If you’re still not sure that a few used books can make a big difference, check out the story of Irwin Herman, also known as The Bookman. When he retired from his appliance repair business, Herman donated some used books to a local prison. He was so overwhelmed by the response that he began collecting and donating used books on a larger scale. Today, he drops off thousands of free books each week at places as diverse as San Diego City College and the San Diego Botanic Garden. Publishers like Reed-Elsevier and Harcourt have gotten involved, and Herman’s efforts support the Rolling Readers, a group of over 300 volunteers who read to school kids.

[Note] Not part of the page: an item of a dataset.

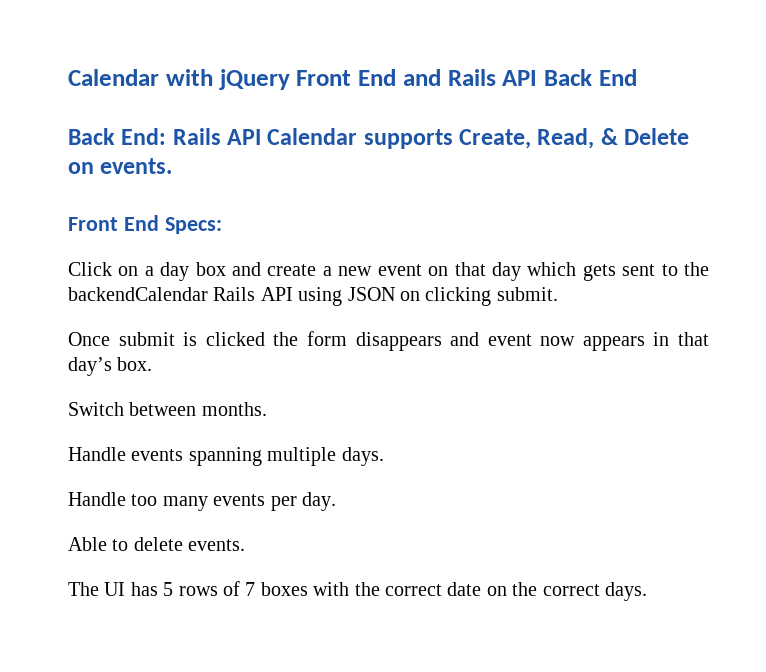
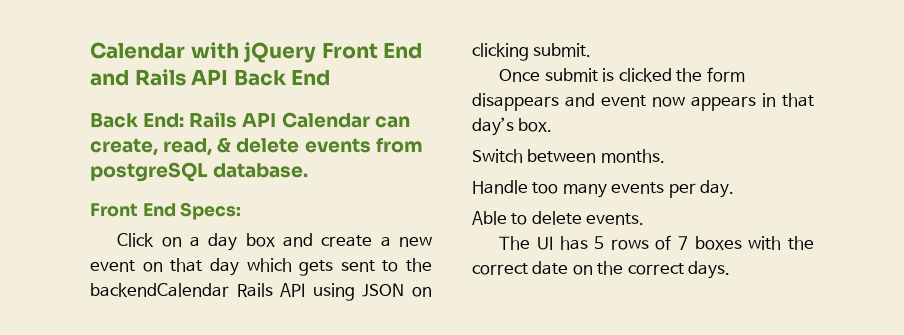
- Back End: Rails API Calendar supports Create, Read, & Delete on events.
+ Back End: Rails API Calendar can create, read, & delete events from postgreSQL database.
- Handle events spanning multiple days.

Those ideas should get you started in putting your used books in front of eager eyes, but there are a couple of other resources you might like. One is UNESCO’s list of book donation agencies for the English-speaking world. The other is The Children’s Book Bank, a registered charity that “provides free books and literacy support to children in low-income Toronto neighbourhoods.”
Taking the time to bundle your used books means so much more than simply clearing shelves; it can make an enormous difference in another reader’s life. And whether it’s summertime or not, the reading should always be easy.